Por outro lado, entre outros, o conto-título e “A viúva Montiel” estão ligados a “O Veneno da Madrugada” e nos dão uma visão mais lenta e mais “de perto” de passagens que se dão muito rapidamente naquele livro. Embora, no conto-título, GGM diga que a Mamãe Grande reside em Macondo, ele mudou de ideia ao escrever “O Veneno da Madrugada” e disse ter percebido que aquela era outra cidade.
Em conjunto, o livro inteiro é dedicado às relações de poder e aos malabarismos humanos para viver em uma sociedade onde esse poder é avassalador, antigo e parece eterno, como o calor de Macondo e como este que sinto em Santa Maria no exato momento em que escrevo.
O conto-título é uma prefiguração de “O Outono do Patriarca”, não apenas na temática e na imagem, mas inclusive no estilo barroco, transbordante, sem jamais perder o “pulso” da narrativa. A Mamãe Grande é apresentada como um misto de nutriz, de mãe-terra e de dona de bordel, de onde emana toda a fecundidade, mas também toda a autoridade. Neste caso, ela não apenas desempenha todos os atributos míticos do feminino, mas também usurpa os dons do controle e da severidade que, no universo de GGM, quase sempre pertence às mulheres. Elas é que fazem o mundo seguir girando. Os homens, normalmente, são um tanto desvairados.
É de poder que se trata em “Um dia desses”, quando o Sr. Escovar, dentista sem título e bom madrugador, fez com que o tenente, sentado em sua cadeira, com um lado do rosto inchado como um melão e sem barbear, nos pagasse vinte mortos. São essas regras imemoriais que encontram o desafio heroico da mulher de ”A sesta de terça-feira”. O leitor é vai junto com essa senhora com roupas pobres e ar severo, acompanhada de uma menina que leva nos braços flores envolvidas em um jornal. Ela entra em Macondo na hora da sesta, decidida a enfrentar a cidade para colocar flores no túmulo onde a cidade enterrou seu filho, um ladrão que tentara roubar a casa da viúva Rebeca. Essa Antígona caribenha me acompanha até hoje.

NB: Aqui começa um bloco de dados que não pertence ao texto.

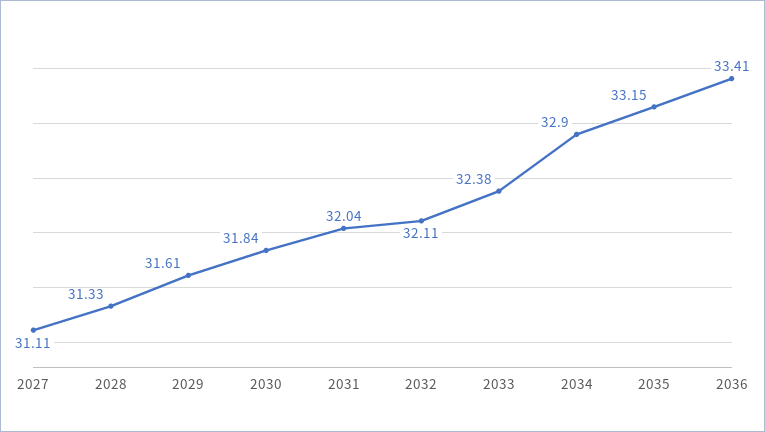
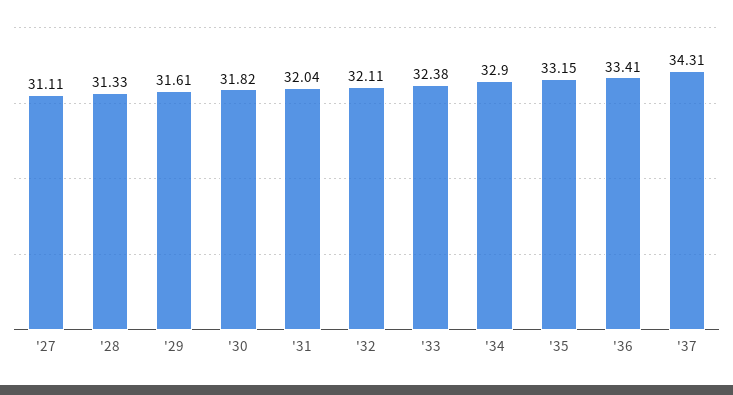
2030: 31.84 -> 31.82
'37: none -> 34.31

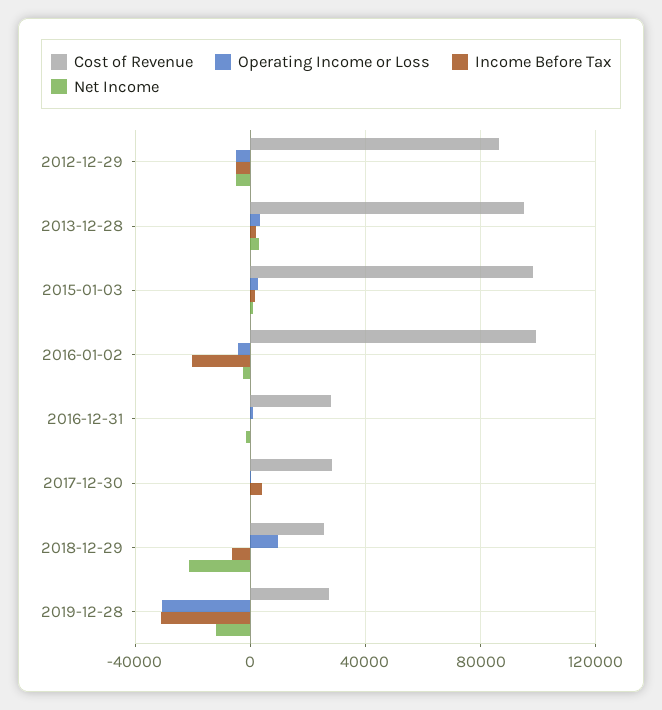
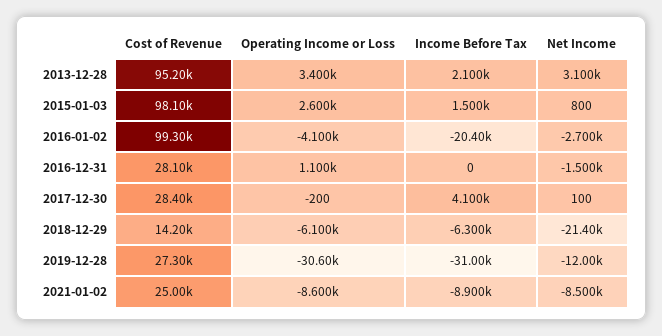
Cost of Revenue, 2012-12-29: 85000 -> none
Operating Income or Loss, 2012-12-29: -5000 -> none
Income Before Tax, 2012-12-29: -5000 -> none
Net Income, 2012-12-29: -5000 -> none
Cost of Revenue, 2018-12-29: 25000 -> 14200
Operating Income or Loss, 2018-12-29: 10000 -> -6100
Cost of Revenue, 2021-01-02: none -> 25000
Operating Income or Loss, 2021-01-02: none -> -8600
Income Before Tax, 2021-01-02: none -> -8900
Net Income, 2021-01-02: none -> -8500

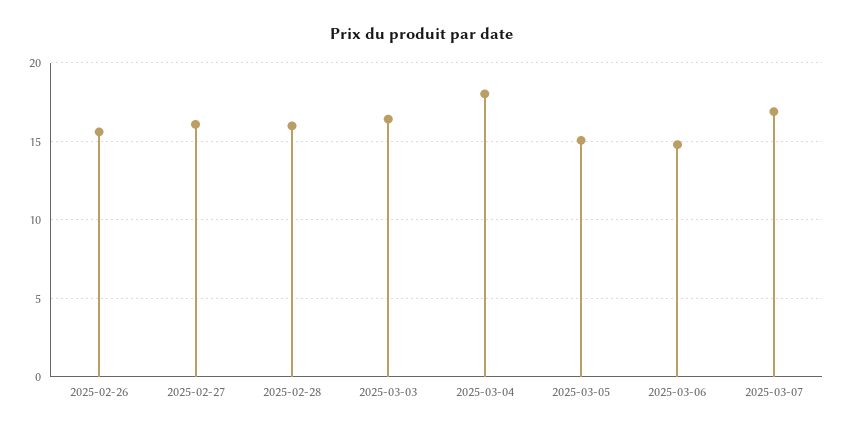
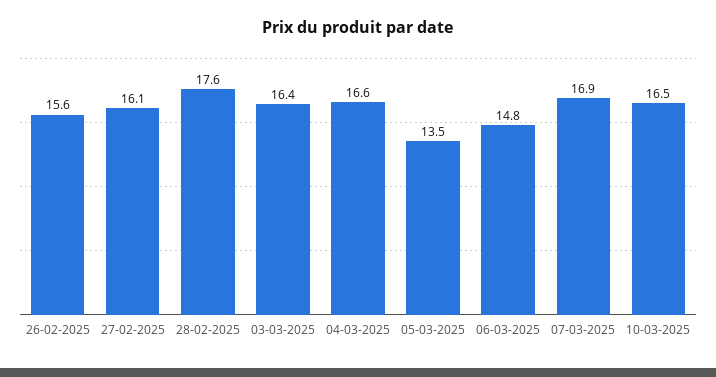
2025-02-28: 16 -> 17.6
2025-03-04: 18 -> 16.6
2025-03-05: 15 -> 13.5
10-03-2025: none -> 16.5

Achei excelente tua máscula intervenção…
Uma historinha engraçada: logo que cheguei na cidade onde trabalho descobri, perto da DP, uma loja de presentes que também vende livros. A maior parte dos livros são esses best-sellers de auto-ajuda, mas, de vez em quando, aparece algum livro mais sério, que esteja sendo muito comentado na mídia. Na época, “Memórias de Minhas Putas Tristes” estava em alta nas listas de mais vendidos. Eu havia lido algumas resenhas e estava interessado em ler o livro. Encontrei-o na tal loja e peguei para dar uma olhada. Estava folhando o livro, quando vi que a dona da loja e a atendente estavam me olhando com aquela cara de quem está se divertindo. Acredito que elas estavam pensando que eu pegara o livro achando que era pornografia.
Macondo deve ser preservada em nossa memória como um reduto de loucos e sonhadores.
Decrete-se que nenhuma cidade atino-americana assim se denominará, para que possamos ali nos refugiar, quando não houver fuga desta realidade assombrosa na qual estamos mergulhados.
Ao Gabriel, minha gratidão por tê-la construído.